Revision comparison data
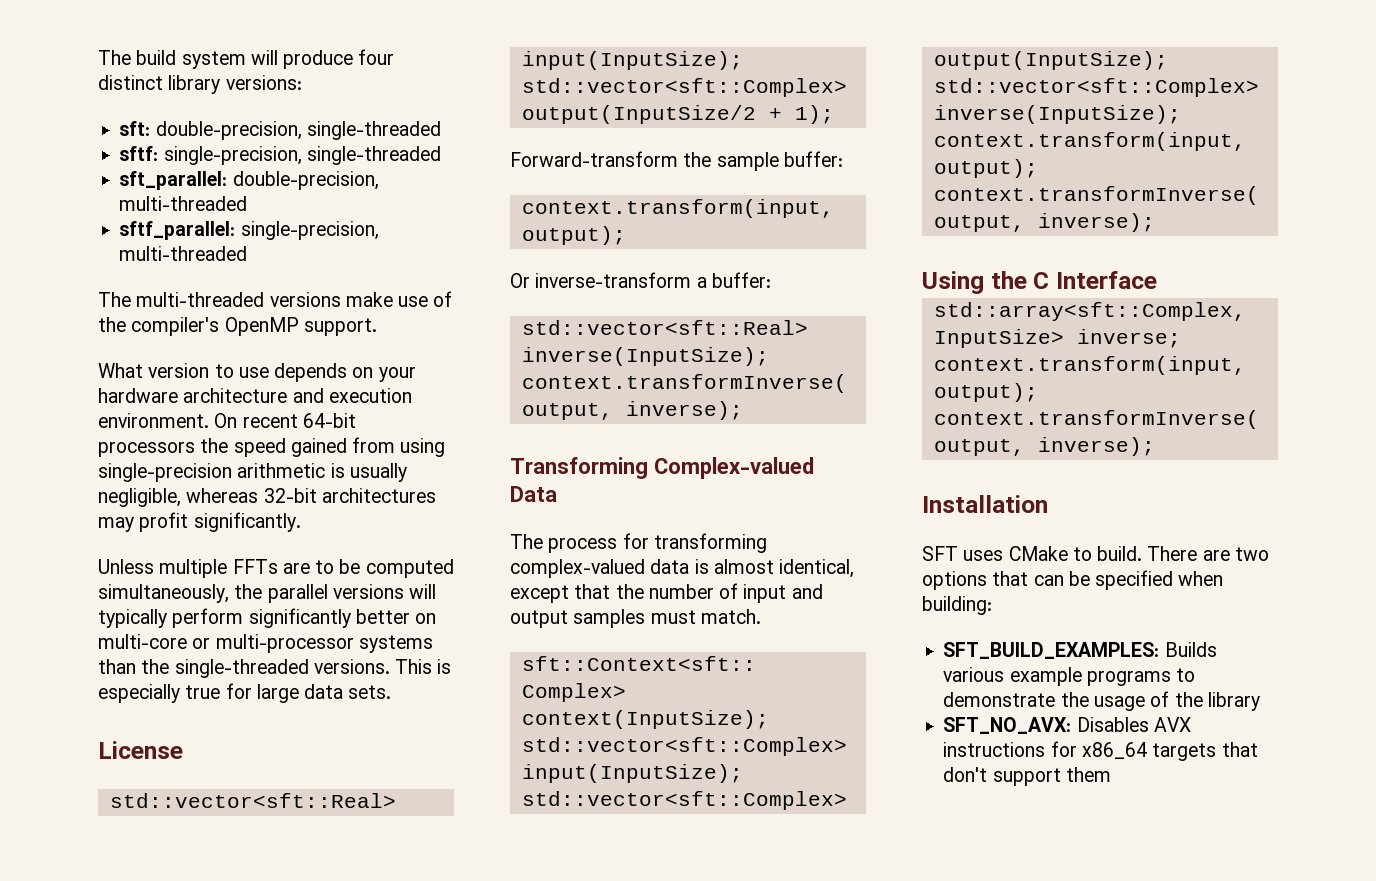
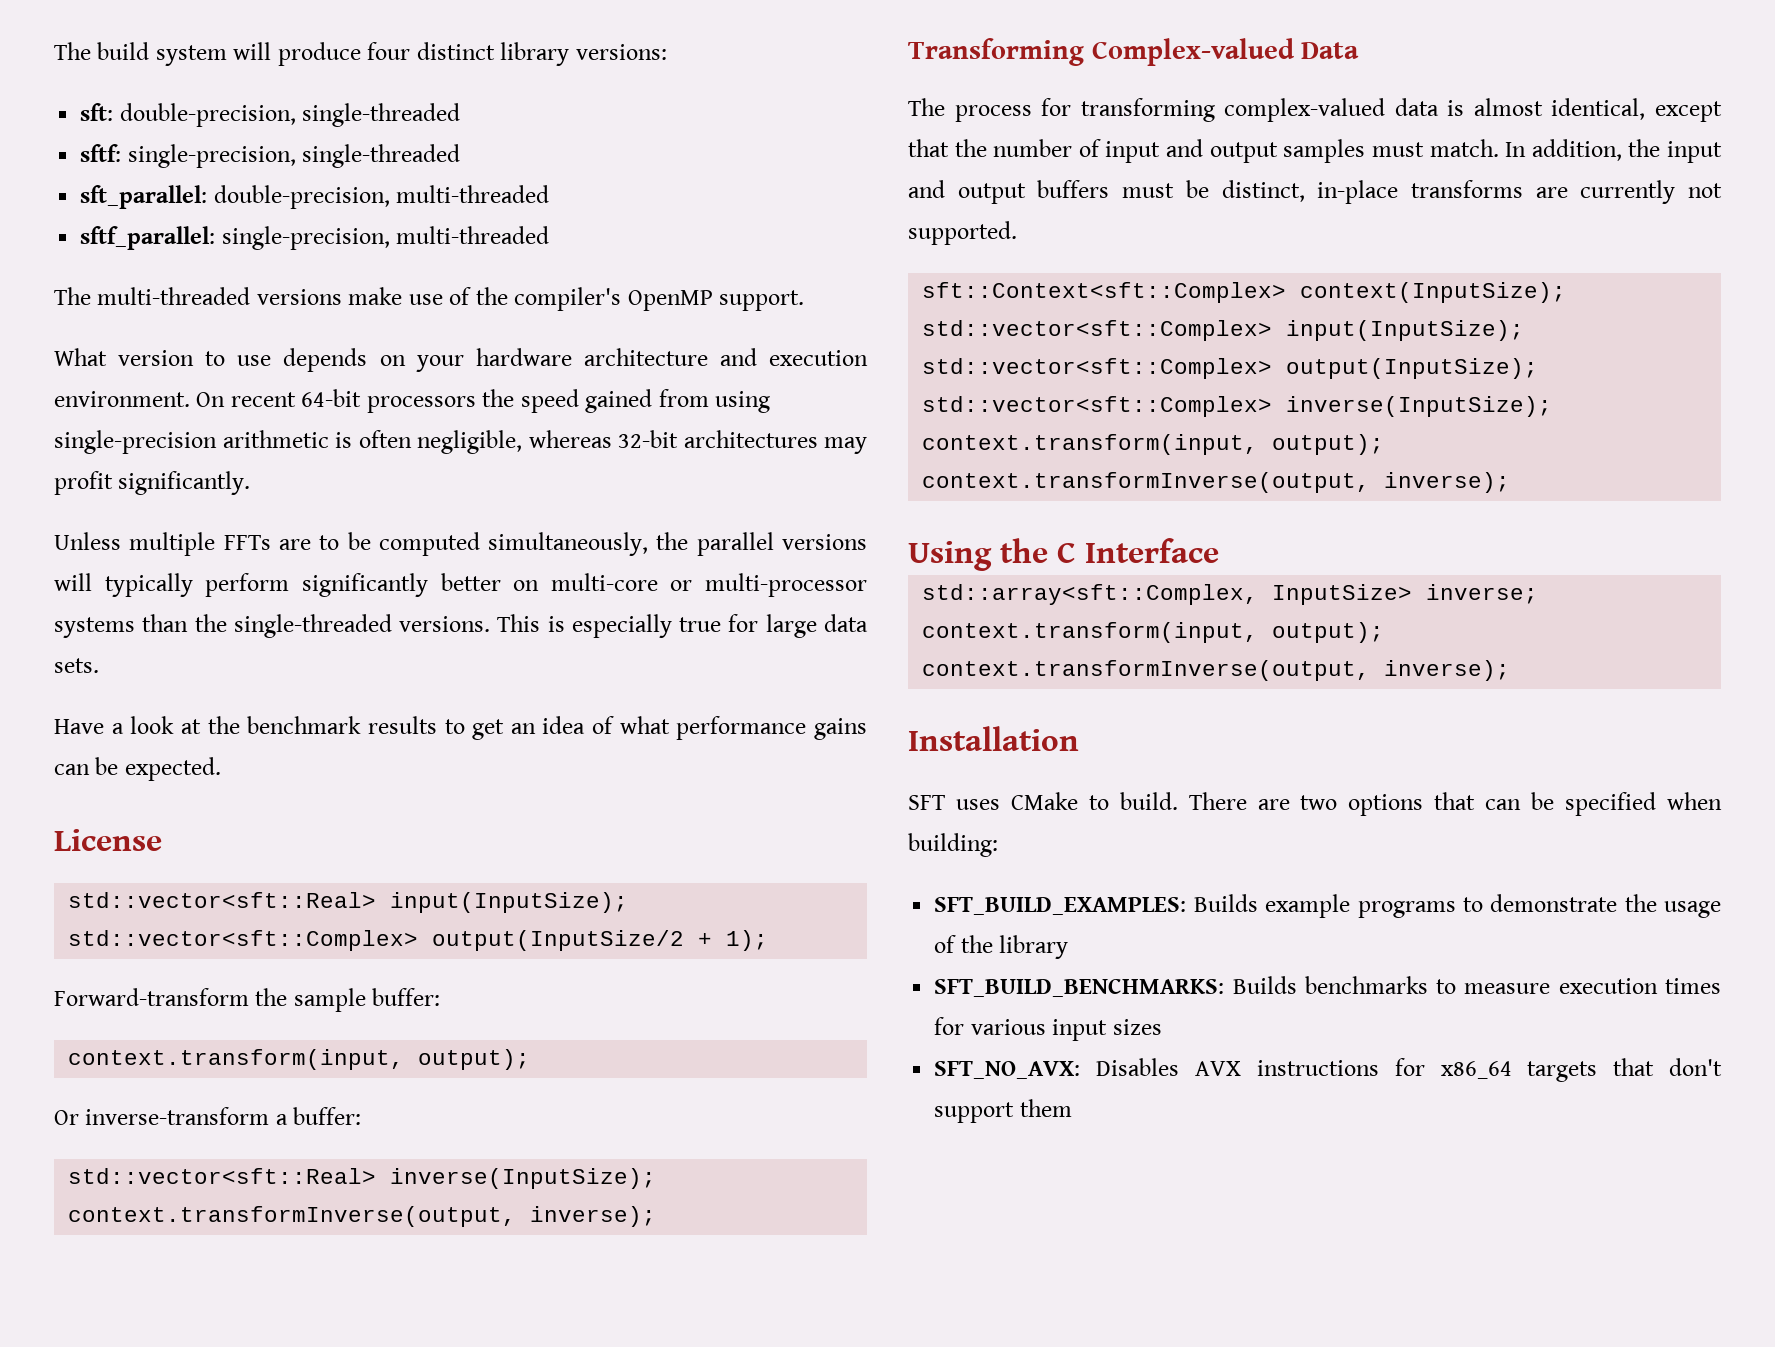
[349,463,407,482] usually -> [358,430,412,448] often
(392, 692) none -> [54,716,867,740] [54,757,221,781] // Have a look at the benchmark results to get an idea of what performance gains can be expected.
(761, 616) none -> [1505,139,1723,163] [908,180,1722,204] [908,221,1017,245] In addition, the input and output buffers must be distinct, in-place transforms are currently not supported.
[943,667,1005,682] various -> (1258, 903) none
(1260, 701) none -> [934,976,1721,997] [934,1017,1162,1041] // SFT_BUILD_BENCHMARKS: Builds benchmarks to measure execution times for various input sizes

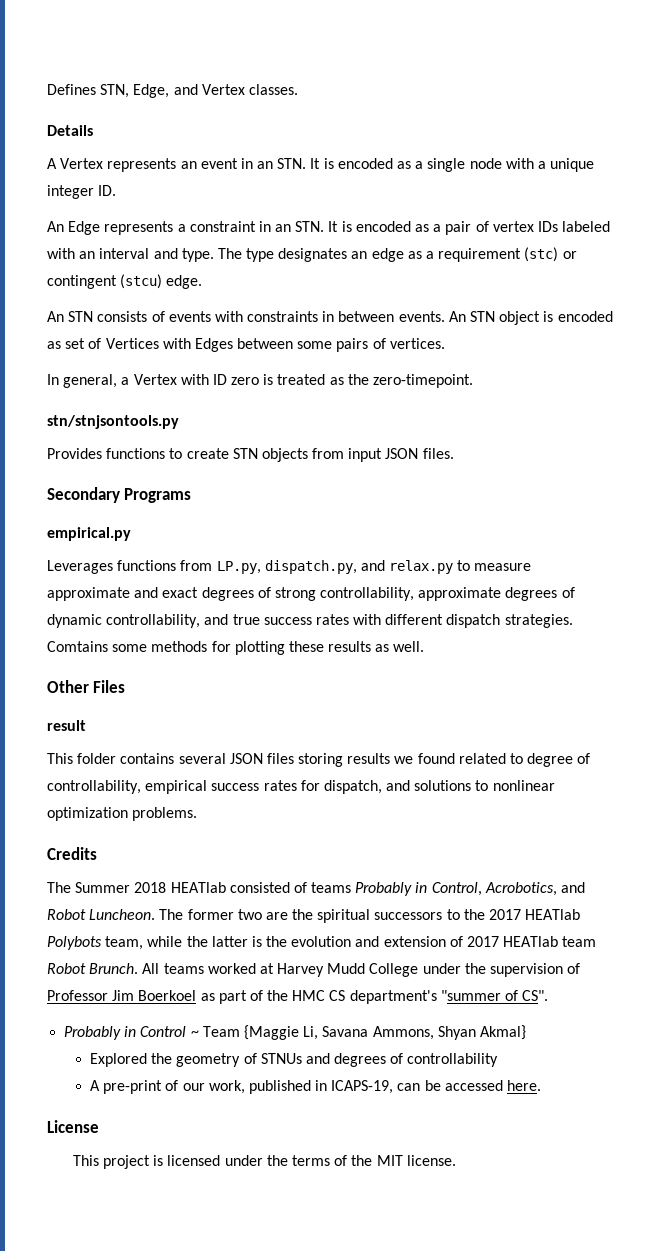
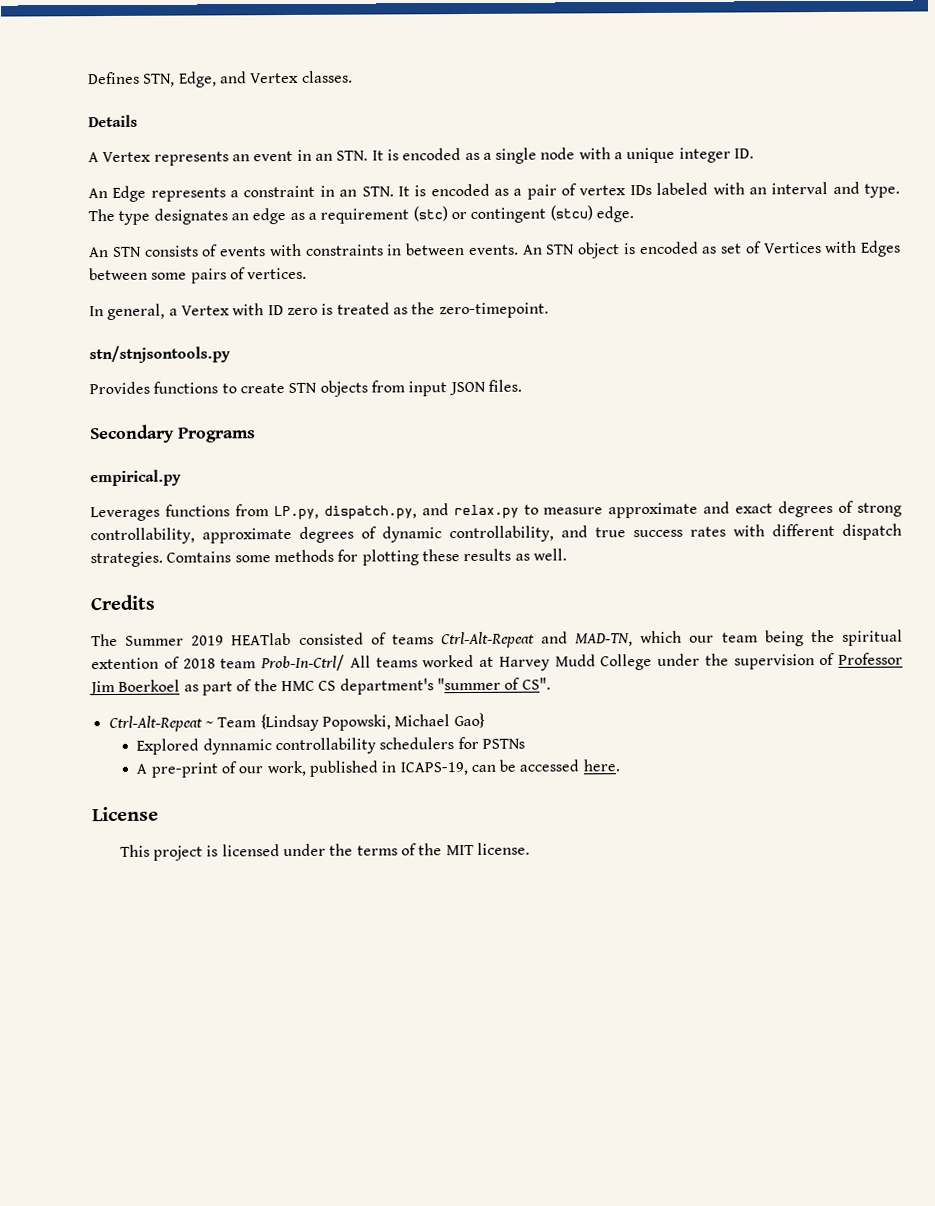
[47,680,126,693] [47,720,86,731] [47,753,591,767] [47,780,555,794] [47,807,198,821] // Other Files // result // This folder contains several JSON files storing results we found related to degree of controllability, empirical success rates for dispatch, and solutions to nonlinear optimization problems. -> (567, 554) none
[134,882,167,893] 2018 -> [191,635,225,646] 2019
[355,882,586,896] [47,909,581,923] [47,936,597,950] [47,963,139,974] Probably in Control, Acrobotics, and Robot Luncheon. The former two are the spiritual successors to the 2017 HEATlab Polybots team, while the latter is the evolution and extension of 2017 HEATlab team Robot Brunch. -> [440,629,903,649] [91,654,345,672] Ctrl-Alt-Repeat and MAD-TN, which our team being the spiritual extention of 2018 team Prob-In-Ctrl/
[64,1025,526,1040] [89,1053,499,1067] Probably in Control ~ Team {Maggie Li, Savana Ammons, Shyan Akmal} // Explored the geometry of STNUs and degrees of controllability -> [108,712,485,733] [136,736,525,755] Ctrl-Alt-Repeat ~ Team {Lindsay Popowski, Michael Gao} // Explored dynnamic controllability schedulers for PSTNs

What you are asked to do
Print exactly the lines running from the start of the entries above to the line with "(392, 692) none", both included; leave out any pictures.

Answer box
[349,463,407,482] usually -> [358,430,412,448] often
(392, 692) none -> [54,716,867,740] [54,757,221,781] // Have a look at the benchmark results to get an idea of what performance gains can be expected.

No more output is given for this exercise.